To the best of your knowledge, and that of any of the taxpayers, none of the issues involved in this ruling request is:
(i) involved in an earlier return of any of the taxpayers or a related person;
(ii) being considered by a tax services office or taxation centre in connection with a tax return previously filed by any of the taxpayers or a related person;
(iii) under objection by any of the taxpayers or a related person;
(iv) before the courts and there is no judgment that has been issued in which the time limit for appeal to a higher court has not expired; and
(v) the subject of a ruling previously issued by the Income Tax Rulings and Interpretations Directorate.
DEFINITIONS
In this letter, unless otherwise expressly stated, the following terms have the meanings specified:
(a) "Act" means the Income Tax Act (Canada), R.S.C. 1985 (5th Supp.), c.1, as amended to the date hereof, and unless otherwise stated, every reference herein to a part, section, subsection, paragraph or subparagraph is a reference to the relevant provision of the Act;
(b) "adjusted cost base" ("ACB") has the meaning assigned to that term by section 54 of the Act;
(c) "agreed amount" in respect of a property means the amount that the transferor and the transferee of the property have agreed upon in an election under subsection 85(1);
(d) "BCA" means the Company Act (XXXXXXXXXX) and, where applicable, its predecessor statutes;
(e) "Canadian-controlled private corporation" ("CCPC") has the meaning assigned to that term by subsection 125(7) of the Act;
(f) "capital property" has the meaning assigned to that term by section 54 of the Act;
(g) "dividend refund" has the meaning assigned to that term by subsection 129(1) of the Act;
(h) "eligible property" has the meaning assigned to that term by subsection 85(1.1) of the Act;
(i) "forgiven amount" has the meaning assigned to that term by subsection 80(1) and 80.01(1) of the Act;
(j) "paid-up capital" ("PUC") has the meaning assigned to that term by subsection 89(1) of the Act;
(k) "private corporation" has the meaning assigned to that term by subsection 89(1) of the Act;
(l) "series of transactions or events" has the meaning assigned to that term by subsection 248(10) of the Act;
(m) "taxable Canadian corporation" ("TCC") has the meaning assigned to that term by subsection 89(1) of the Act; and
(n) "taxable dividend" has the meaning assigned to that term by subsection 89(1) of the Act.

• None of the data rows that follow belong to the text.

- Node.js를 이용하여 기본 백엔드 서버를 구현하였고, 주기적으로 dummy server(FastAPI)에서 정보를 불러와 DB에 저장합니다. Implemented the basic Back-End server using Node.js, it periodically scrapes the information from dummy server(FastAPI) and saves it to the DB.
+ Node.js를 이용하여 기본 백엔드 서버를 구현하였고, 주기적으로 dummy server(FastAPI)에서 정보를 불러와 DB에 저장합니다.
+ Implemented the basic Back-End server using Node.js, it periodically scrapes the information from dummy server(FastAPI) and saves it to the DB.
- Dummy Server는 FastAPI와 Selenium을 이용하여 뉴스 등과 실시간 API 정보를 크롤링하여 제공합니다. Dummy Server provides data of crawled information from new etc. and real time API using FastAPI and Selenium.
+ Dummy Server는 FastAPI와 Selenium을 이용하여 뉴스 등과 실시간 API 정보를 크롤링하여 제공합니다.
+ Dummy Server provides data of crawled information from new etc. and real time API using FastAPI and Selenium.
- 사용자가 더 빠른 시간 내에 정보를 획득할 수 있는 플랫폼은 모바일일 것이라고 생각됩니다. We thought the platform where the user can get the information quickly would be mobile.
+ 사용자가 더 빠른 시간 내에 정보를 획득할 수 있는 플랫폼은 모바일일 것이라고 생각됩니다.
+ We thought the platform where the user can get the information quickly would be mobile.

Our understanding of the facts, proposed transactions and purpose of the proposed transactions is as follows:
FACTS
1. Investco is a CCPC and a TCC incorporated on XXXXXXXXXX under the provisions of the BCA. The issued and outstanding share capital of Investco consists of XXXXXXXXXX Voting Common shares, XXXXXXXXXX Non-Voting Common shares, and XXXXXXXXXX Preferred shares. The shareholders and their respective holdings of Investco are as follows:
Name of Shareholder Number and Class of Shares
Mr. J XXXXXXXXXX Preferred
JKLMco XXXXXXXXXX Voting Common
XXXXXXXXXX Non-Voting Common
HoldcoJ XXXXXXXXXX Non-Voting Common
HoldcoK XXXXXXXXXX Non-Voting Common
HoldcoL XXXXXXXXXX Non-Voting Common
HoldcoM XXXXXXXXXX Non-Voting Common
All of the issued and outstanding shares of Investco are capital property in the hands of each of the shareholders.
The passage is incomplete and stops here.